The report could make uncomfortable reading for many, particularly as it goes on to explain how its authors believe many campaigns do not start with the data. They don't start off looking at a customer need, as demonstrated by research, or they don't use data to segment an audience that needs to be targeted in a particular way. It may sound all too familiar, but the overriding accusation of the research is that all too often marketers start off with an idea and then backtrack to find a reason to validate their approach.
In short, marketers need to spend more time going through the data, looking at what the company needs, who it needs to talk to, in which way and what message it needs to portray. At the same time, business objectives needs to part of KPIs. Being popular on social media is great, as is having ads seen widely by your target audience -- but if orders have not gone up, brochure enquiries spiked or footfall increased, then all you are left with are a set of figures that look good to marketing but nobody else.
Apple was fundamental in pushing this approach. Just think of its ads. The modern trend is to play opera music for a while as the audience get to enjoy beautiful pictures and then ask "so what was that all about." Apple, in contrast, consistently makes you tap your feet to silhouettes dancing with the product front and centre at all times.

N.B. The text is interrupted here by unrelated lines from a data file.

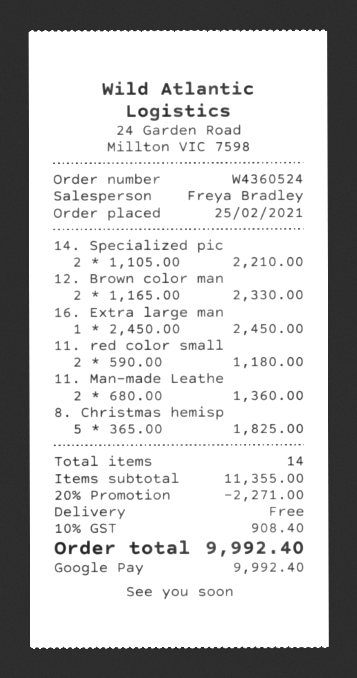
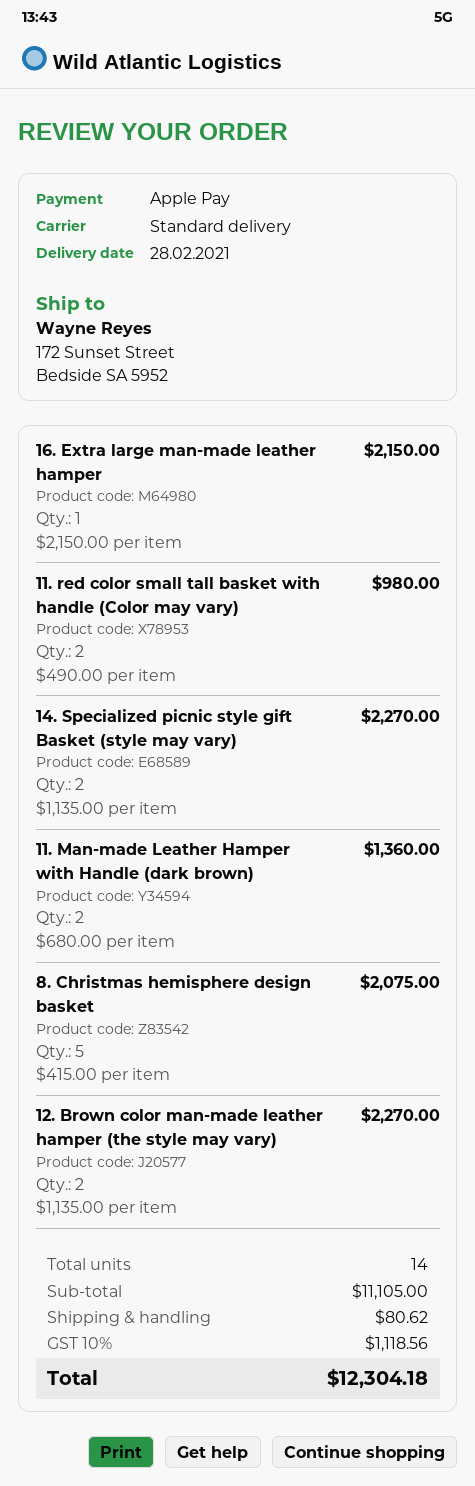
payment method: Google Pay -> Apple Pay
14. Specialized pic: 2 x 1105.00 = 2210.00 -> 2 x 1135.00 = 2270.00
12. Brown color man: 2 x 1165.00 = 2330.00 -> 2 x 1135.00 = 2270.00
16. Extra large man: 1 x 2450.00 = 2450.00 -> 1 x 2150.00 = 2150.00
11. red color small: 2 x 590.00 = 1180.00 -> 2 x 490.00 = 980.00
8. Christmas hemisp: 5 x 365.00 = 1825.00 -> 5 x 415.00 = 2075.00
subtotal: 11355.00 -> 11105.00
discount: 20% = 2271.00 -> none
shipping: 0.00 -> 80.62
tax: 10% = 908.40 -> 10% = 1118.56
total: 9992.40 -> 12304.18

Contrast that with M&S's Christmas ad of fairies sprinkling dust from a rooftop for no apparent reason, and it's not a surprise that the retailer is finding it hard to keep on covering up poor sales with news that food has been performing well.
There is obviously a huge part to play for emotion and non-product led advertising, as the battle between Sainsbury's and John Lewis this Christmas showed. But unless you're going to do it superbly well, this report does remind marketers that starting out with who the customer is, what they want, what you've got to offer them, how you're going to tell them about it and with what purpose are all very good cautionary pieces of advice.

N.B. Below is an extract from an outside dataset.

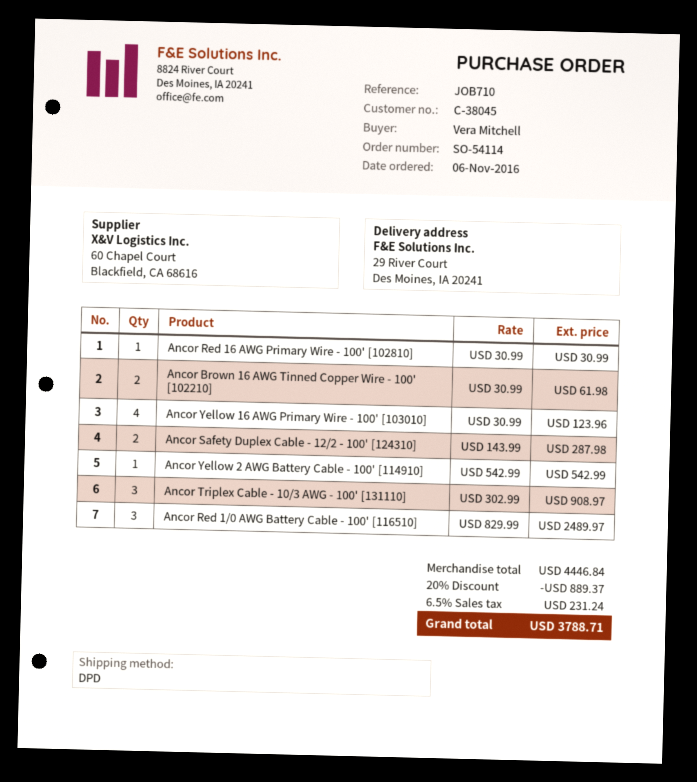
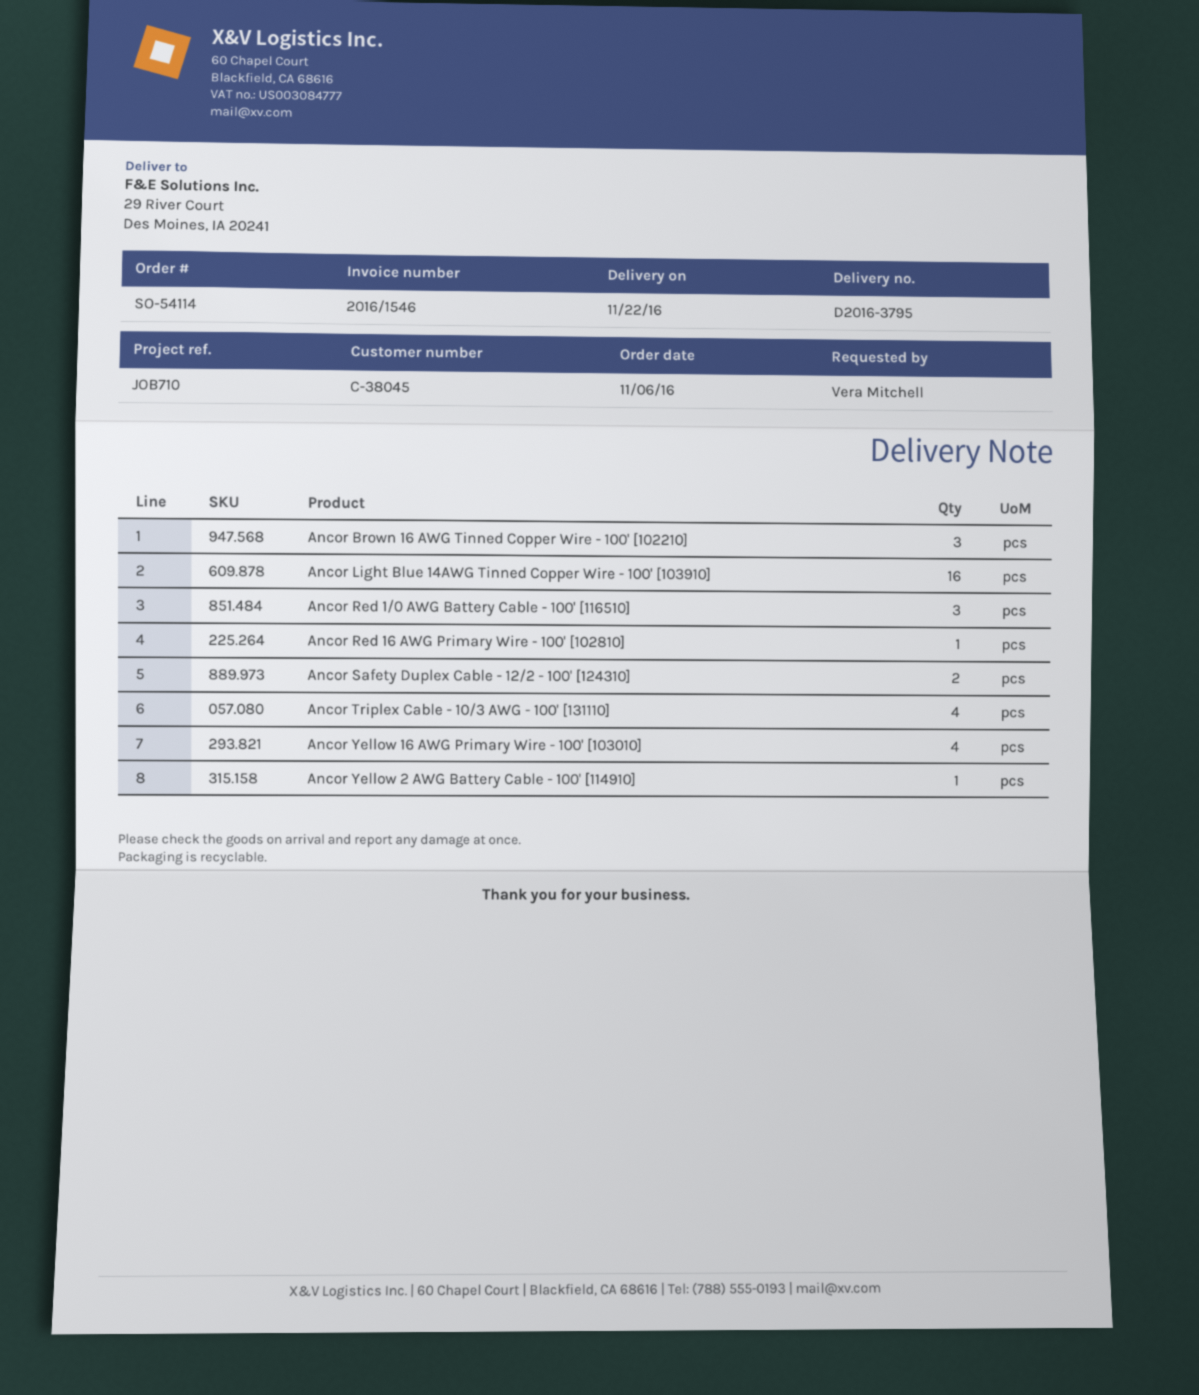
Ancor Brown 16 AWG Tinned Copper Wire - 100' [102210]: 2 -> 3
Ancor Triplex Cable - 10/3 AWG - 100' [131110]: 3 -> 4
Ancor Light Blue 14AWG Tinned Copper Wire - 100' [103910]: none -> 16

Other pieces of research at eConsultancy have shown that CEO are losing confidence in marketing's ability to drive growth and to measure how they are delivering ROI. So it will become increasingly important that advertisers and marketers keep a reality check when conjuring up their next campaign. It is always worth keeping Lord Sugar from The Apprentice in mind. Although he is on a list of people I've interviewed and hope to never meet again -- it's a list with just one name on it, by the way -- he does always have a point when each year's competitors are expected to deliver a television ad. All too often the name of the product is too small or not mentioned, its advantages don't get highlighted and there's no call to action in a thirty-second clip of bad acting and repeated failure to get to the point.
Or put it another way. The best heckle I ever heard of came in an interview with a fairly well-known comedian who revealed that in his early days, just ten minutes into a set where very few people were laughing he decided to ask the person who had politely put up their hand what it is they wanted in a jovial headmaster way. Rather than deliver a putdown to the audience member, though, the request was met with a response so simple and powerful it made him sharpen his act and go on to become a better performer.
It came in just a very short sentence: "What exactly is it you want from us?" the heckler asked.
It's a good question to pose yourself if ever in doubt whether a campaign truly connects a customer need to a desirable product or service your client offers.